▶ AIM OF THE EXERCISE
Find all lines with the word "spec" in the material, then copy them.

***** EXCERPTED RECORDS *****

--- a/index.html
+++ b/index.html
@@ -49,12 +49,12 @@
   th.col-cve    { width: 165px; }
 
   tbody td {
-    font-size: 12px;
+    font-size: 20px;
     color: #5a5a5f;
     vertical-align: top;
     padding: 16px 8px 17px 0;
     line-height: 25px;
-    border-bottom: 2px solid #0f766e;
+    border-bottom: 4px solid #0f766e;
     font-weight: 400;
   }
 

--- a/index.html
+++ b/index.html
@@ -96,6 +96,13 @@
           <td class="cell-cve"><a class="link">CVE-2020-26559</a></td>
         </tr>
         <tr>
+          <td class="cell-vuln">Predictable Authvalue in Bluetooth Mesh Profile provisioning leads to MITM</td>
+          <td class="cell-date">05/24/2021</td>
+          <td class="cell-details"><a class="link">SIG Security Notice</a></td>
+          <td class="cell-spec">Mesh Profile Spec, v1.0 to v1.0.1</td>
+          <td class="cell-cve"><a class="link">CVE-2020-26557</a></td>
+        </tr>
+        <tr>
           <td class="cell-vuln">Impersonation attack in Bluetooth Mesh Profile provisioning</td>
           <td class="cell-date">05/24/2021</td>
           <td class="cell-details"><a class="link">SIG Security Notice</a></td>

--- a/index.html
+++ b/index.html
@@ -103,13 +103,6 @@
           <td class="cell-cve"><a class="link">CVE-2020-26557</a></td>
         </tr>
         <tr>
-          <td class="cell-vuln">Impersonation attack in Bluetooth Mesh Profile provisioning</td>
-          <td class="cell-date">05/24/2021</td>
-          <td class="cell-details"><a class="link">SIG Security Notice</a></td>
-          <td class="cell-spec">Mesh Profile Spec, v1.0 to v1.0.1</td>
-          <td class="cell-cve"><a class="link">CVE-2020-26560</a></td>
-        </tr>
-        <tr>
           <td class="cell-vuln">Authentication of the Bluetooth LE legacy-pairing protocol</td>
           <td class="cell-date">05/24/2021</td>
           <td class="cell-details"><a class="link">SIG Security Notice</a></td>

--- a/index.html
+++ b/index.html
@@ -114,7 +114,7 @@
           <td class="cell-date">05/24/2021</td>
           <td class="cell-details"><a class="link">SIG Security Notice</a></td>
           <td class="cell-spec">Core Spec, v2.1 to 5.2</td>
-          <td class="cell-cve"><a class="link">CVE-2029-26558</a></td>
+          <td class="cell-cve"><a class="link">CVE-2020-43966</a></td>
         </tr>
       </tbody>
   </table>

*****

▶ SOLVED EXERCISE
+          <td class="cell-spec">Mesh Profile Spec, v1.0 to v1.0.1</td>
-          <td class="cell-spec">Mesh Profile Spec, v1.0 to v1.0.1</td>
           <td class="cell-spec">Core Spec, v2.1 to 5.2</td>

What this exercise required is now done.